Climate change has become an omnipresent thread woven through the entirety of the Australian National Curriculum, stretching across subject areas from geography to English and even the arts and physical education.
We are told it’s required to teach children to care for the environment. But feel-good framing belies true intentions. Indeed, elevating climate change education to a cross-curriculum priority under the umbrella of ’sustainability’, particularly in primary schools, is developmentally inappropriate and pedagogically unsound.

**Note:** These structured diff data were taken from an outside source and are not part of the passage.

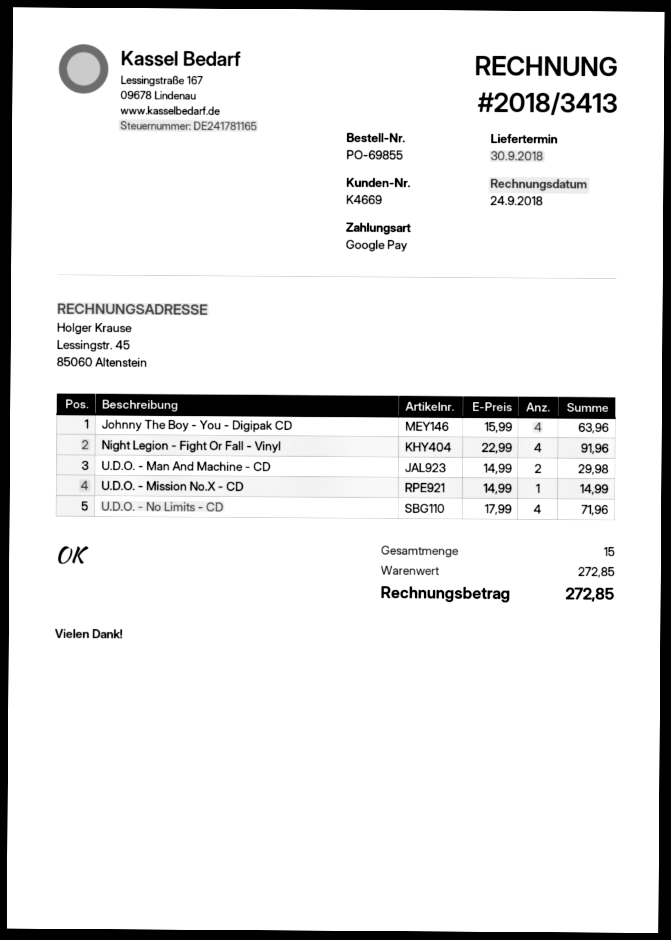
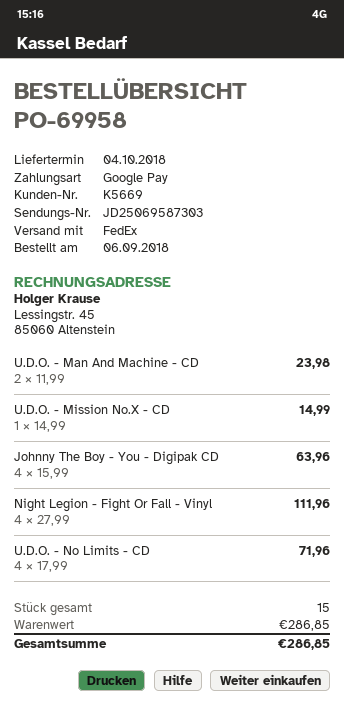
order number: PO-69855 -> PO-69958
delivery date: 2018-09-30 -> 2018-10-04
customer number: K4669 -> K5669
Night Legion - Fight Or Fall - Vinyl: 4 x 22.99 = 91.96 -> 4 x 27.99 = 111.96
U.D.O. - Man And Machine - CD: 2 x 14.99 = 29.98 -> 2 x 11.99 = 23.98
subtotal: 272.85 -> 286.85
total: 272.85 -> 286.85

How many primary school teachers even understand the science behind climate change? How many are comfortable with concepts such as radiative forcing and equilibrium climate sensitivity estimates? Most primary teachers are trained to deliver literacy, numeracy, and foundational content across disciplines. They are not geologists, physicists, or statisticians.
Australia’s education system increasingly demands teachers to become agents of ideological instruction. Climate change is complex, yet we expect schoolteachers to confidently teach it to children as young as five, often with materials that simplify or distort the scientific process into a set of moral directives.

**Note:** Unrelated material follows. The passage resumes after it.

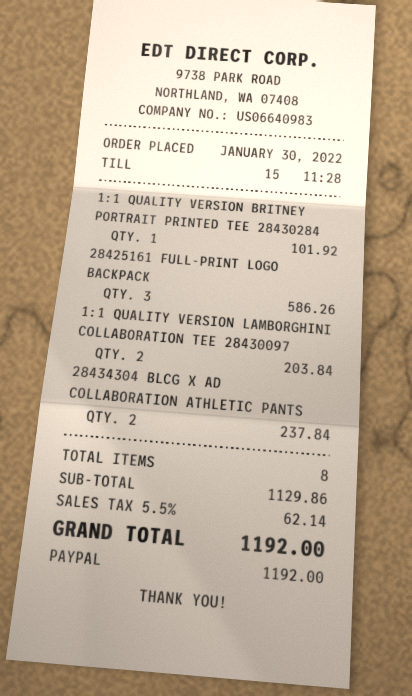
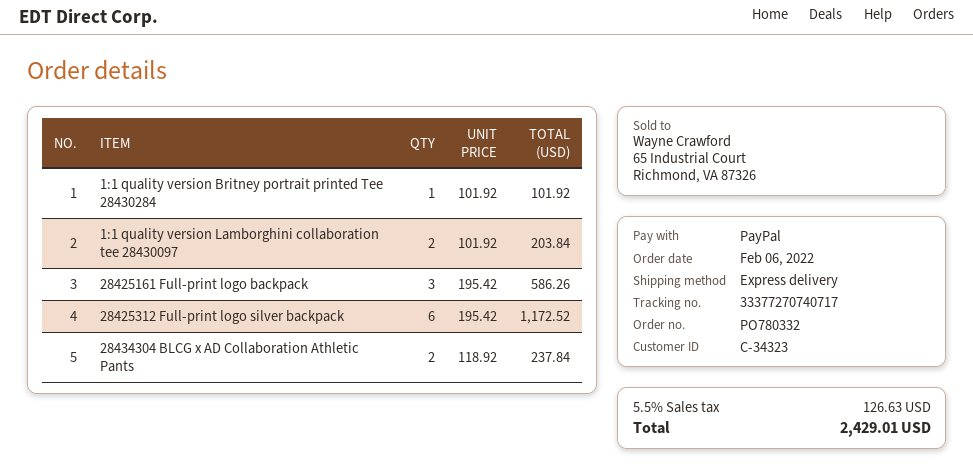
order date: 2022-01-30 -> 2022-02-06
28425312 Full-print logo silver backpack: none -> 6 for 1172.52
tax: 5.5% = 62.14 -> 5.5% = 126.63
total: 1192.00 -> 2429.01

Worse still, is the cognitive mismatch between climate narratives and the developmental capacity of young learners. Primary-aged children simply do not possess the cognitive ability to digest what is presented as an unsettling topic. After all, they are still mastering basic mathematical concepts such as numbers, fractions, and measurement.

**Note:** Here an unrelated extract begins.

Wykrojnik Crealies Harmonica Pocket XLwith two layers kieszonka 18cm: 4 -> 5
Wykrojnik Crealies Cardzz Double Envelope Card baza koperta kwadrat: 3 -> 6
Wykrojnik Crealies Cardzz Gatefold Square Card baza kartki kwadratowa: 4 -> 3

The key premise behind anthropogenic climate change is that the average global temperature is increasing due to human activity. It is nonsensical to teach this concept to children, who have not even been taught what an average is.
The mathematics and foundational science required to meaningfully engage with the climate debate include understanding statistical variability, electromagnetism, and high-school-level chemistry at the very least. These are concepts that reside firmly in secondary and tertiary education – to be taught by educators with formal scientific training.
In the absence of any solid scientific foundation, climate education in early primary school years invariably becomes filled with exaggerated and speculative claims. Worse, children are being asked to write persuasive texts, design protest posters, and imagine a dystopian future based on these alarmist claims.
Research by clinical child psychologist and IPA Adjunct Fellow, Clare Rowe, has found the current approach in the National Curriculum is cognitively inappropriate for preadolescent children. Exposing children aged 5 to 12 to alarmist climate narratives contributes to the rising prevalence of what psychologists have termed ’climate anxiety’: a form of clinical anxiety rooted in fears of an environmental catastrophe.
Some defenders of the current curriculum argue that early climate education is about values, not science. They suggest that teaching children to ’care for the environment’ is universally beneficial.
But even this seemingly benign goal is fraught with problems. What and whose values are actually being taught in the classroom? If children are instructed that human activity is inherently destructive, that the future is bleak unless radical changes are made, and that their personal lifestyle choices carry moral weight disproportionate to their understanding, then we are no longer in the realm of values education – we are in the realm of indoctrination and moral manipulation.
There is also the issue of educational crowding. Time and resources in the school day are finite. When hours are allocated to climate-themed projects and cross-subject climate integration, they are taken away from core foundational skills – reading, writing, numeracy, and evidence-based reasoning. These are the very tools students will need if they are to become thoughtful citizens capable of engaging with complex issues, like climate change, as they grow up. Ironically, by overemphasising climate content at the expense of general education, we may be creating a generation of students less equipped to deal with the problems for which we are apparently so eager to prepare them.
We must reclaim a sense of educational humility and intellectual honesty. Let us teach young children to observe nature, to appreciate ecosystems, and to understand basic scientific concepts – without burdening them with adult fears. Let us empower teachers with the freedom to focus on what they are trained to teach, rather than forcing them to become reluctant ambassadors of a politicised cause. And let us acknowledge that critical thinking, not early indoctrination, is the best preparation for future citizenship.
Australia’s primary school students deserve a curriculum rooted in truth, transparency, and trust in their capacity to learn. They do not need to carry the weight of the world before they have even mastered long division.
Colleen Harkin is the Director of the Institute of Public Affairs’ Schools Program, and Dr Kevin You is a Senior Fellow at the Institute of Public Affairs.